DATA TO USE:
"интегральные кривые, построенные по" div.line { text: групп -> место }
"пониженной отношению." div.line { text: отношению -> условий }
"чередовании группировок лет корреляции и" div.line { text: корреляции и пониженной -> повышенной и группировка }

==

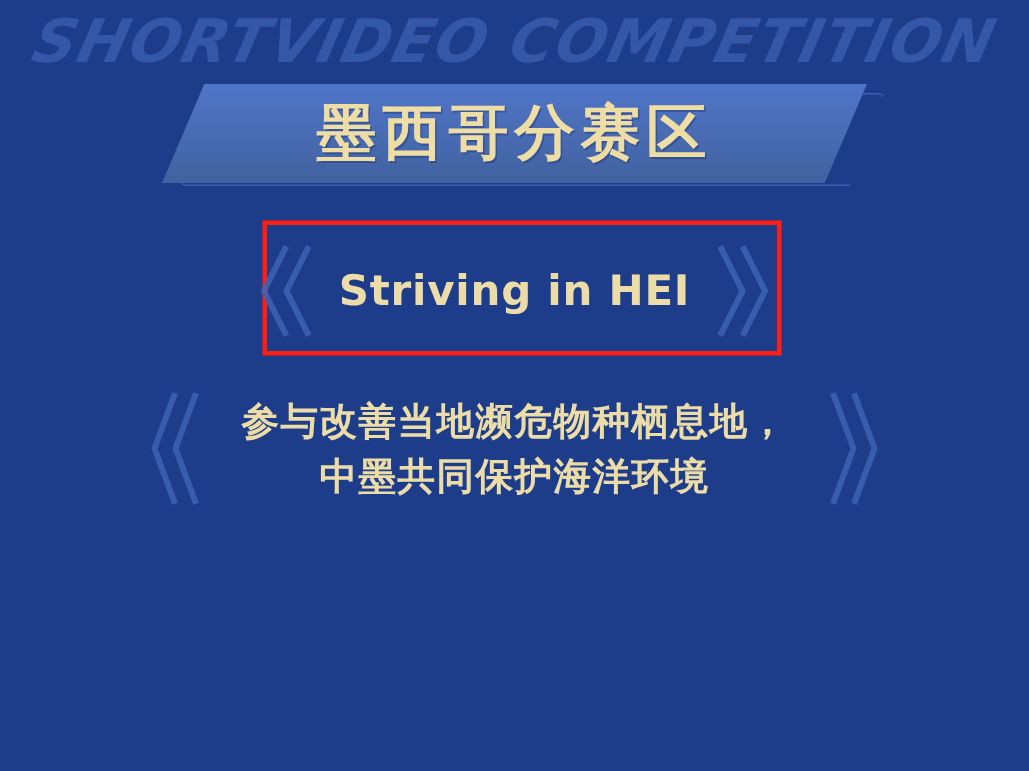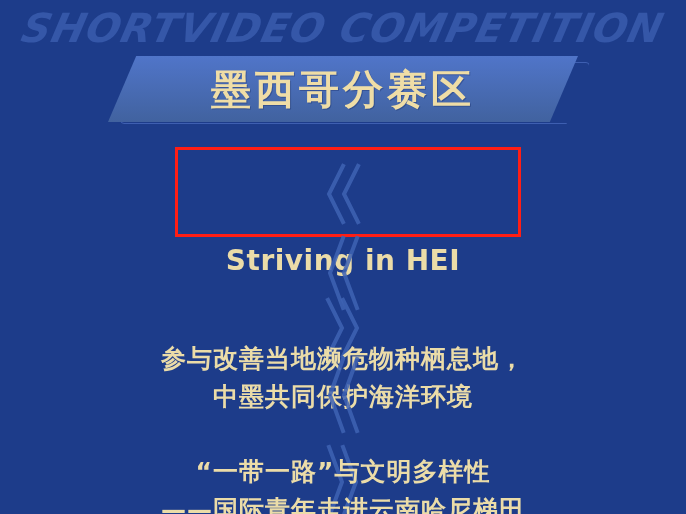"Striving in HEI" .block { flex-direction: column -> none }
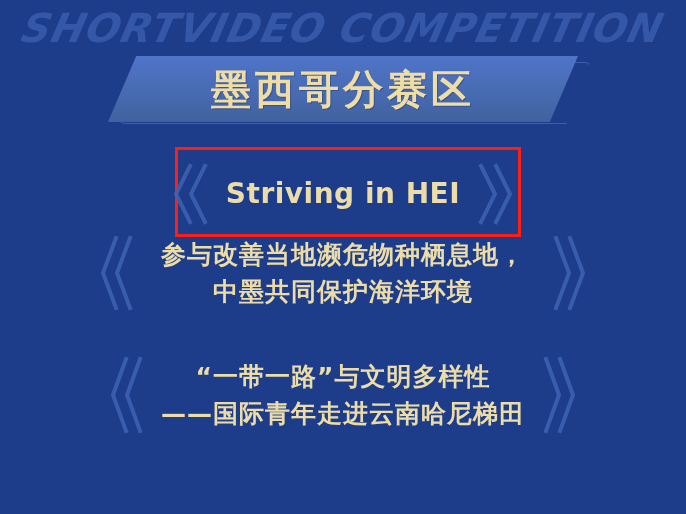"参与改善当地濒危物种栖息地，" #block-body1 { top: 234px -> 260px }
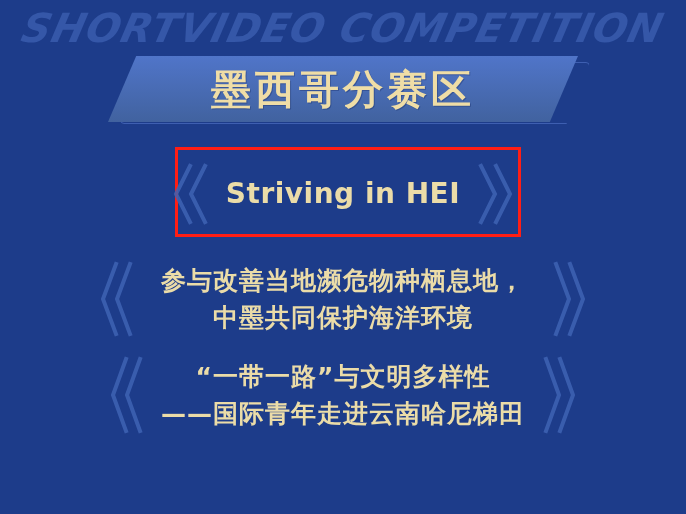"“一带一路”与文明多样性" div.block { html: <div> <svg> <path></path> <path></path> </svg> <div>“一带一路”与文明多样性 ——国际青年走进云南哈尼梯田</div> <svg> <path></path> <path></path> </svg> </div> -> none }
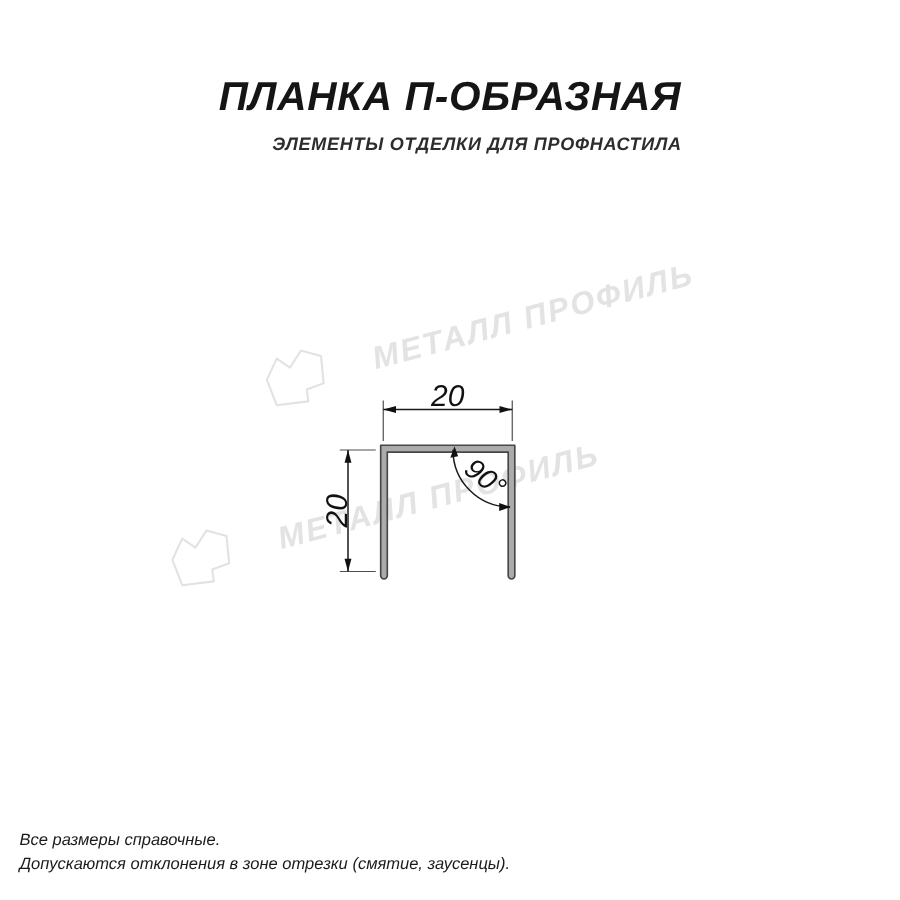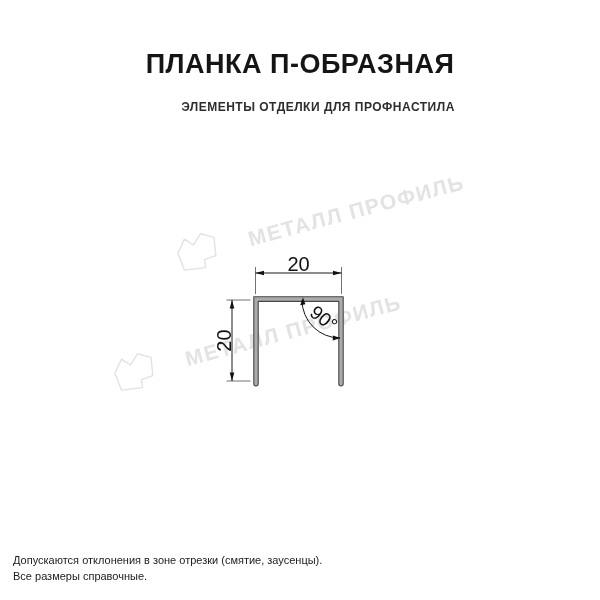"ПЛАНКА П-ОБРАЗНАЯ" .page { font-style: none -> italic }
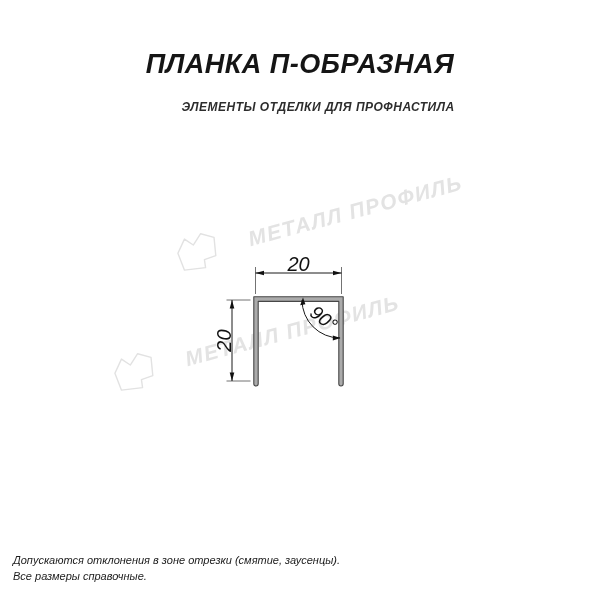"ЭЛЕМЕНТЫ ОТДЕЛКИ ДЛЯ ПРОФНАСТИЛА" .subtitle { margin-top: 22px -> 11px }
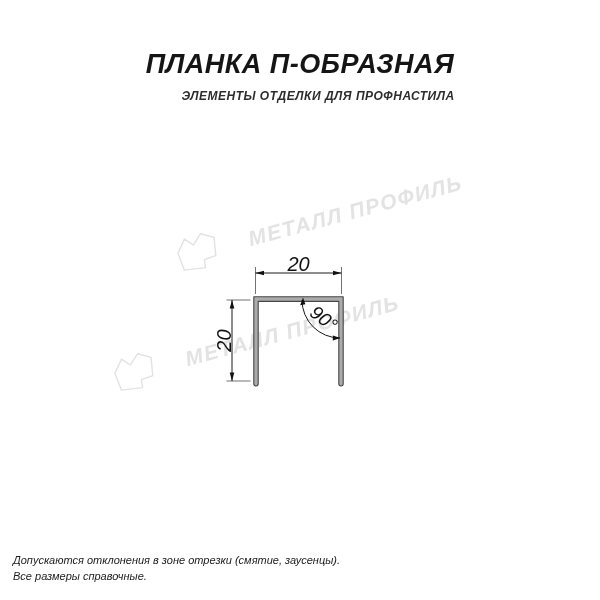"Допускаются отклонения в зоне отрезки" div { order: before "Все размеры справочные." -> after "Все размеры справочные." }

* * *

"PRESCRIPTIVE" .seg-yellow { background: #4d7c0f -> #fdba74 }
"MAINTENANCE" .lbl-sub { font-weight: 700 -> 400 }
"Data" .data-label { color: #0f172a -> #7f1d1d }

DIRECTIONS:
From the line containing "margin-top: 22px ->" through the line containing "отклонения в зоне", copy every line above exactly, without pictures.

TASK ANSWER:
"ЭЛЕМЕНТЫ ОТДЕЛКИ ДЛЯ ПРОФНАСТИЛА" .subtitle { margin-top: 22px -> 11px }
"Допускаются отклонения в зоне отрезки" div { order: before "Все размеры справочные." -> after "Все размеры справочные." }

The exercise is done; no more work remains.